Les résultats de l’étude nous démontrent aussi que la technologie prend de plus en plus de place dans nos magasins. Les caisses libre-service par exemple se multiplient et deviennent progressivement plus sollicitées par les clients. Au-delà de 66 % des gens questionnés dans le sondage admettent avoir utilisé une caisse libre-service. Malgré des guichets rarement fiables accusant de fréquentes défaillances, la résilience des acheteurs semble se manifester.

Certes, personne n’aime attendre pour payer, ce qui explique possiblement la recrudescence de l’utilisation de ces caisses, malgré leurs défauts. Les détaillants n’ont jamais su bien gérer la fin d’une visite pour un client. L’accueil se manifeste toujours bien présent à l’entrée, mais le processus de sortie agace. L’idée d’attendre et de lire la première page des tabloïds ou d’acheter par impulsion les diverses friandises étalées n’a visiblement plus la cote. Les consommateurs veulent rapidement passer à autre chose mais se résignent souvent à leurs habitudes. Ayant peur d’éloigner leur clientèle, les détaillants, surtout les propriétaires opérants, ont toujours entretenu un certain malaise avec la technologie. Mais les résultats du sondage les inciteront peut-être à réviser leur stratégie. D’ailleurs, c’est au Québec où l’on retrouve le moins de caisses libre-service par magasin au Canada.

Toujours en technologie, l’achat en ligne semble intéresser un nombre grandissant de clients. Bien que 16 % des Canadiens achètent déjà des produits alimentaires en ligne, régulièrement ou occasionnellement, plus de 34 % des consommateurs songent à se laisser tenter par le monde alimentaire virtuel. C’est un pourcentage important comparativement à celui d’il y a quelques années seulement. Les jeunes générations et les personnes ayant une éducation universitaire représentent la clientèle principalement intéressée par l’achat en ligne. Rien de surprenant.

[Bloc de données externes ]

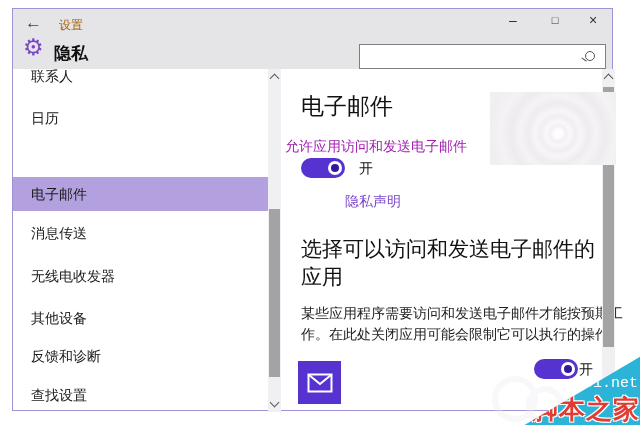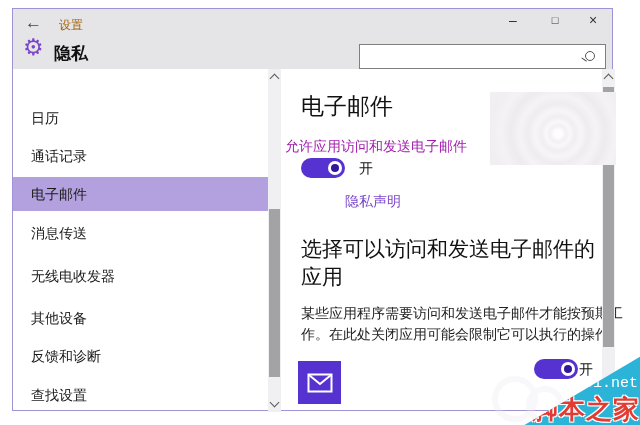--- a/index.html
+++ b/index.html
@@ -91,22 +91,22 @@
       <span class="win-btn btn-close">×</span>
 
       <span class="gear">⚙</span>
       <span class="page-title">隐私</span>
 
       <div class="searchbox">
         <span class="mag"></span>
       </div>
     </div>
 
+    <div class="side-row" style="top:50px"><span>联系人</span></div>
     <div class="side-row" style="top:92px"><span>日历</span></div>
-    <div class="side-row" style="top:130px"><span>通话记录</span></div>
     <div class="side-row sel" style="top:168px"><span>电子邮件</span></div>
     <div class="side-row" style="top:207px"><span>消息传送</span></div>
     <div class="side-row" style="top:250px"><span>无线电收发器</span></div>
     <div class="side-row" style="top:292px"><span>其他设备</span></div>
     <div class="side-row" style="top:330px"><span>反馈和诊断</span></div>
     <div class="side-row" style="top:369px"><span>查找设置</span></div>
 
     <div class="sb sb-side">
       <span class="chev up" style="top:6px"></span>
       <div class="thumb" style="top:140px;height:168px"></div>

Même si les consommateurs souhaitent une avancée de la technologie, plusieurs recherchent le contact humain. Plus de 80 % des gens sondés jugent qu’il reste très important de pouvoir demander de l’aide au besoin au boucher, poissonnier ou boulanger. Humaniser le rapport entre l’épicier et le client représente l’arme de choix pour les détaillants désireux de fidéliser leur clientèle. Alors la technologie fonctionne pour les transactions prévisibles, monotones et sans conséquence, mais l’assistance humaine se distingue pour le client durant les moments d’égarement.

Une autre nuance intéressante se situe entre les citadins des grands centres et les ruraux en région. Par exemple, certains consommateurs urbains visiteront le même magasin plusieurs fois par semaine, comportement que l’on voit rarement en milieu rural. L’achat local semble aussi un facteur qui divise les régions des grands centres. Les citadins sentent le besoin de se rapprocher des campagnes en recherchant des produits de chez nous, cela va de soi. En milieu rural, la campagne étant une réalité quotidienne ou presque, le prix passe avant tout malgré leur volonté honnête de vouloir prioriser les produits locaux.

Le constat important que l’on peut tirer de cette étude se résume à proposer des services personnalisés sur mesure tout en offrant quelque chose d’unique. À ce chapitre, les détaillants spécialisés ainsi que les propriétaires opérants démontrent possiblement une longueur d’avance sur les autres car leur emphase pour l’offre est très localisée. Les magasins issus des grandes chaînes peuvent le faire, mais ils sont rarement aussi bien outillés que les détaillants indépendants. Humaniser l’expérience n’est pas une mince tâche. Il faut du temps pour se préoccuper avant tout d’un consommateur qui recherche quelque chose d’inhabituel et d’exceptionnel.

D’ailleurs, l’étude nous révèle aussi que le plus grand nombre de consommateurs enclins à acheter de nouveaux produits pour la première fois se retrouve au Québec. Alors, offrons la chance aux Québécois de découvrir chaque jour de nouveaux produits.